• **TASK REQUIREMENTS**:
Copy out exactly the lines from the one with "Temperatura (°C), 21:00: none -> 18" through the last line of the listing below, both included, but none of the pictures.

• **EXCERPTED RECORDS**:
━━━━━━

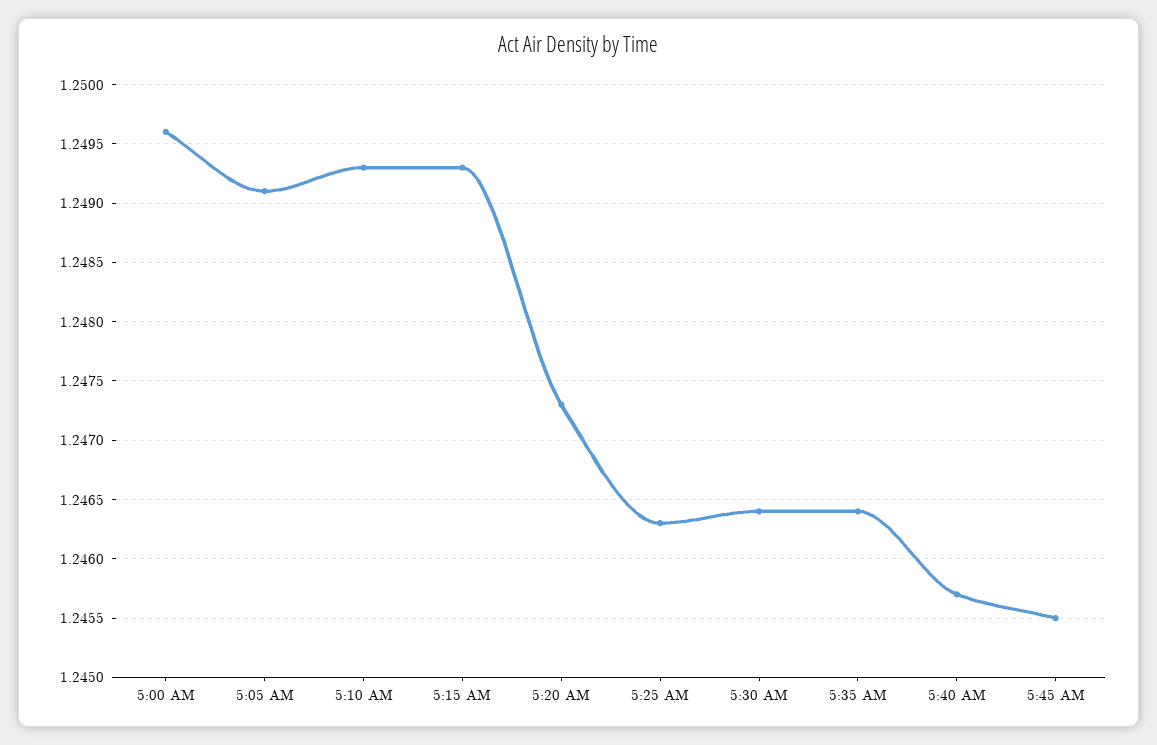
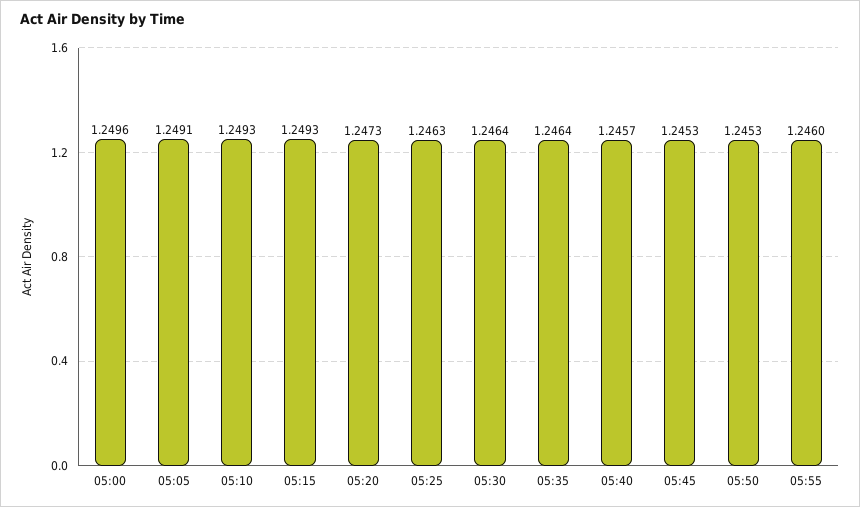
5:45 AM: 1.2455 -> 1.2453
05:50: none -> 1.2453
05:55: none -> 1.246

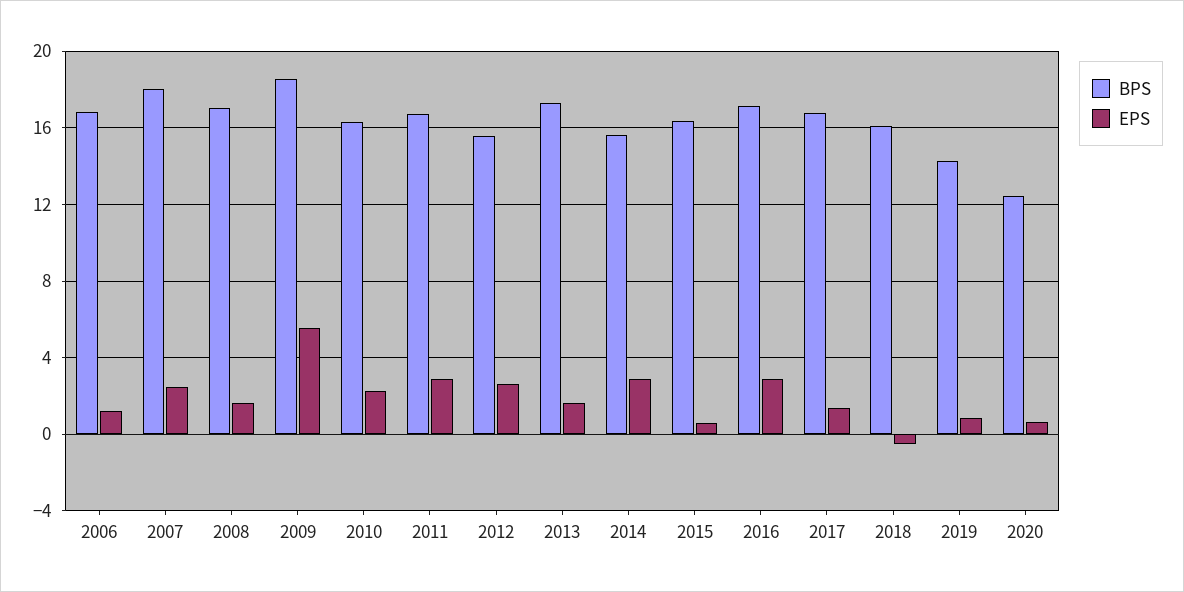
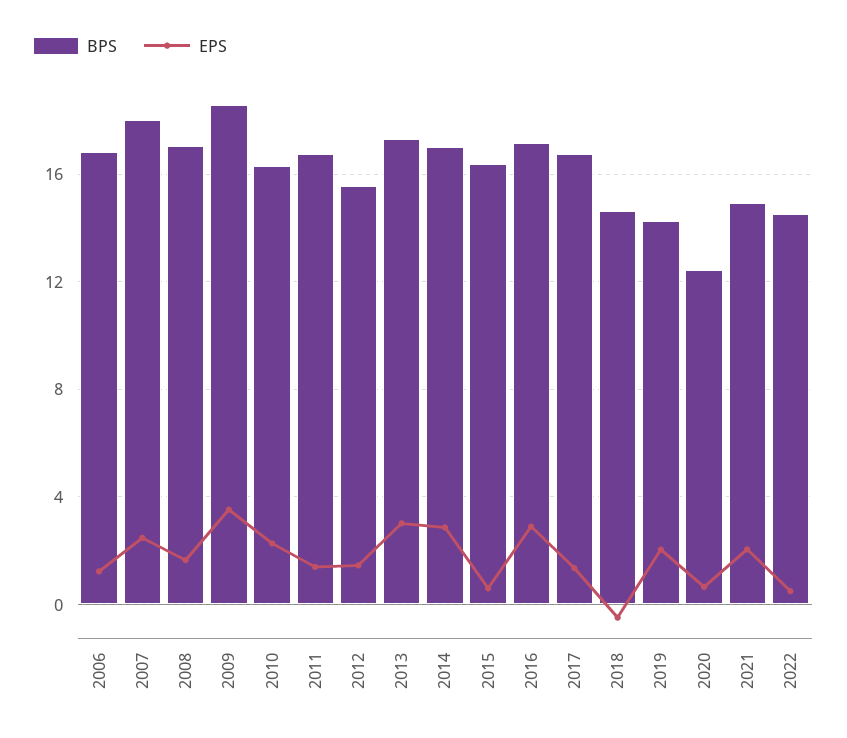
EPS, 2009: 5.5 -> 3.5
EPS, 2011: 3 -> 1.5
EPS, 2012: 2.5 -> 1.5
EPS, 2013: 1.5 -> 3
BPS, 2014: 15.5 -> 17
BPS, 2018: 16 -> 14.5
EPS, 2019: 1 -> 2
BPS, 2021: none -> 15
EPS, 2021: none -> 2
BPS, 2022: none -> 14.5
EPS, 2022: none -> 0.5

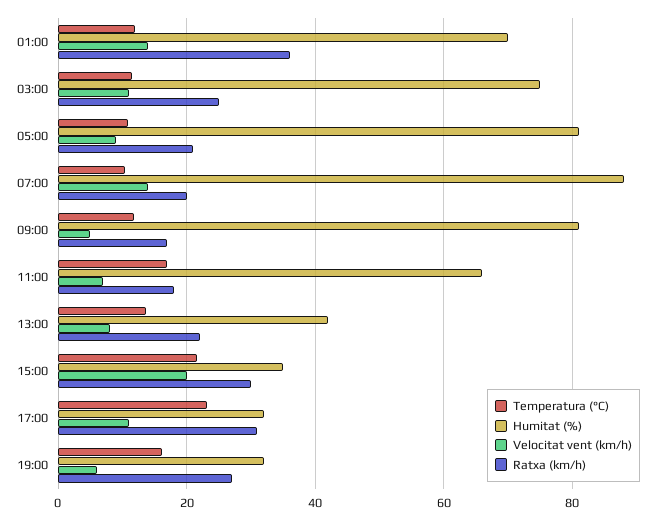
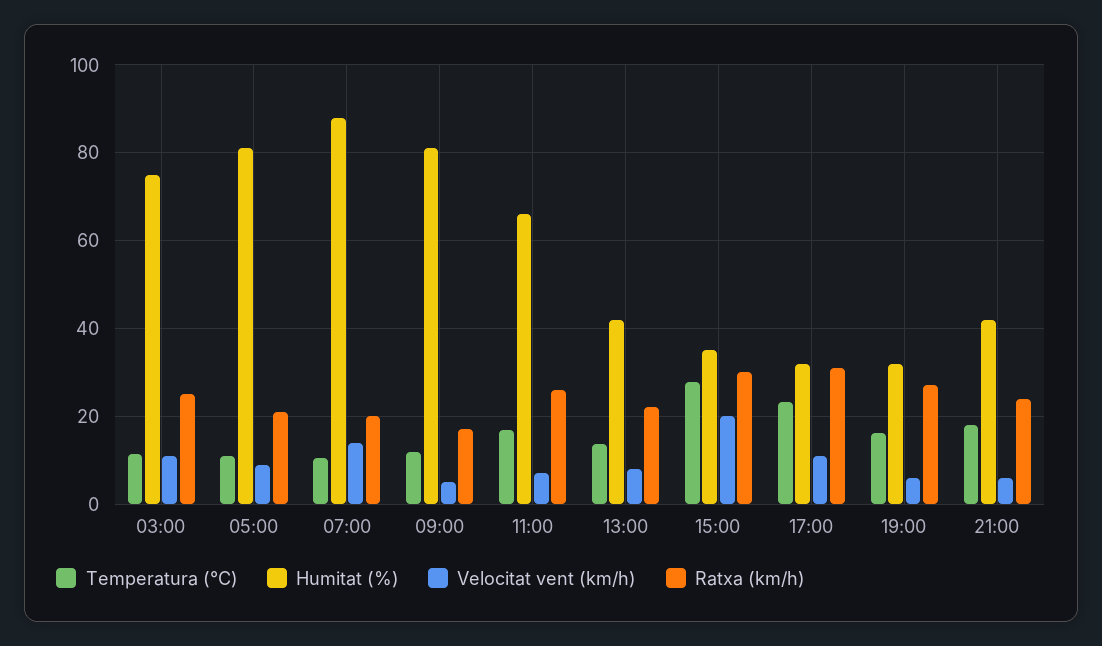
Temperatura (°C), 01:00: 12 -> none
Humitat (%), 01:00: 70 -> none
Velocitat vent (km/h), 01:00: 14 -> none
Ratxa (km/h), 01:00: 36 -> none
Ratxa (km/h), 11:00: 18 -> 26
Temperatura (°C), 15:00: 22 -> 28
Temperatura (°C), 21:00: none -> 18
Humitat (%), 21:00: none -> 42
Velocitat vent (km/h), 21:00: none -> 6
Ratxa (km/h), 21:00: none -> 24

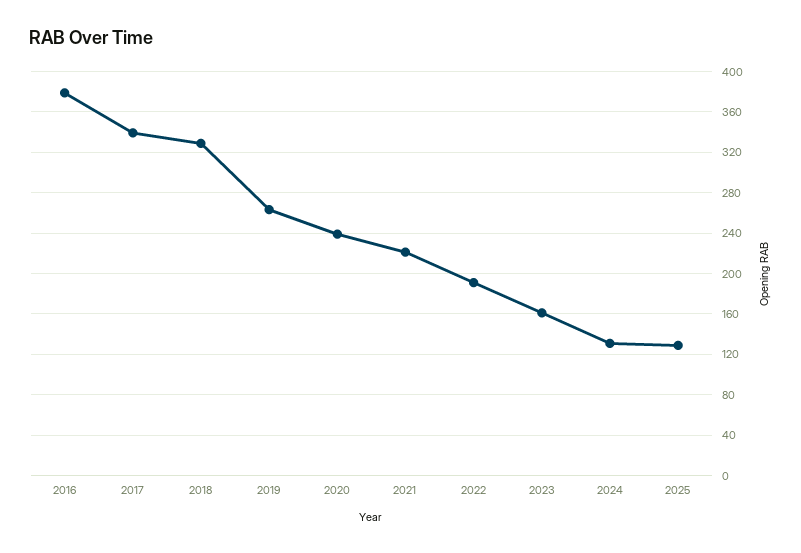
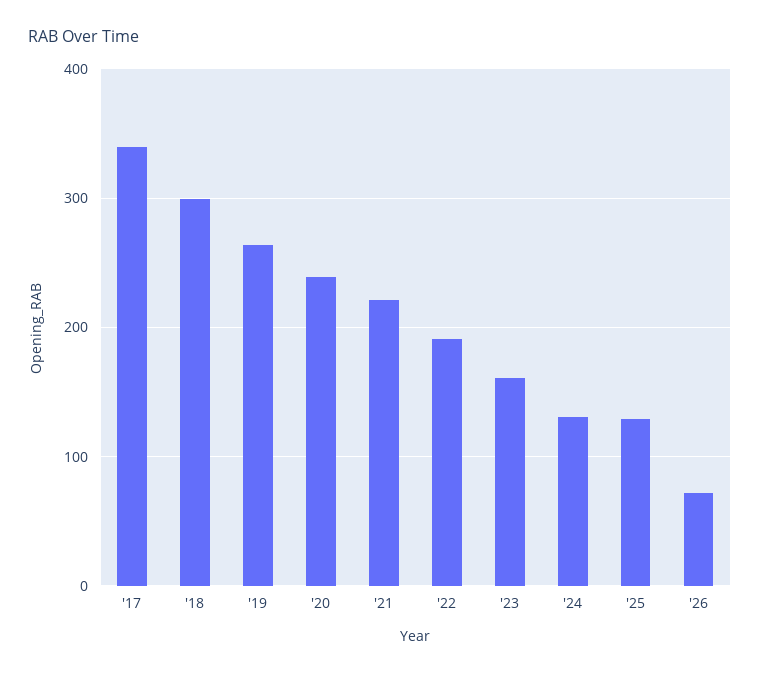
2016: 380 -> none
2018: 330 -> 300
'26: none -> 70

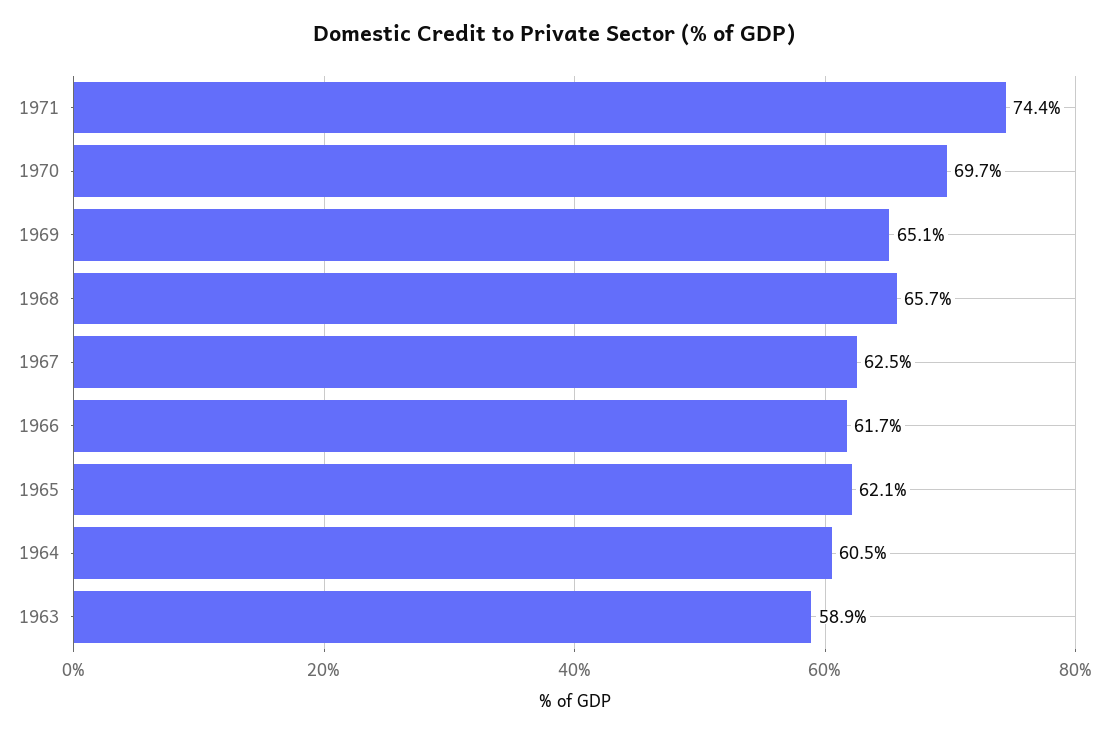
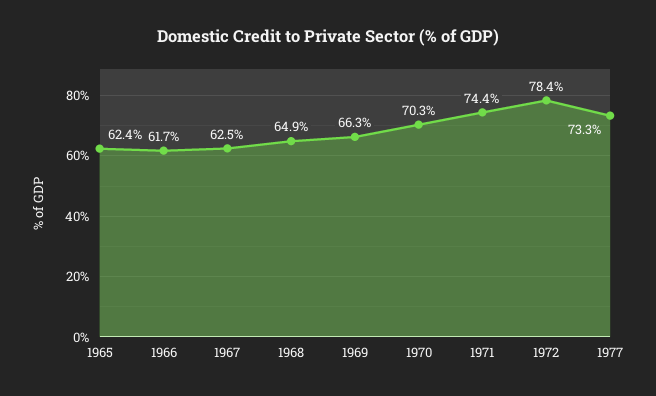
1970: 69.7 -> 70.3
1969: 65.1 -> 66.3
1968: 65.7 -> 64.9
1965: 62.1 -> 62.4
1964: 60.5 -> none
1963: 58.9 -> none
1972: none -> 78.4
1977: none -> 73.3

━━━━━━

• **RESPONSE BOX**:
Temperatura (°C), 21:00: none -> 18
Humitat (%), 21:00: none -> 42
Velocitat vent (km/h), 21:00: none -> 6
Ratxa (km/h), 21:00: none -> 24

2016: 380 -> none
2018: 330 -> 300
'26: none -> 70

1970: 69.7 -> 70.3
1969: 65.1 -> 66.3
1968: 65.7 -> 64.9
1965: 62.1 -> 62.4
1964: 60.5 -> none
1963: 58.9 -> none
1972: none -> 78.4
1977: none -> 73.3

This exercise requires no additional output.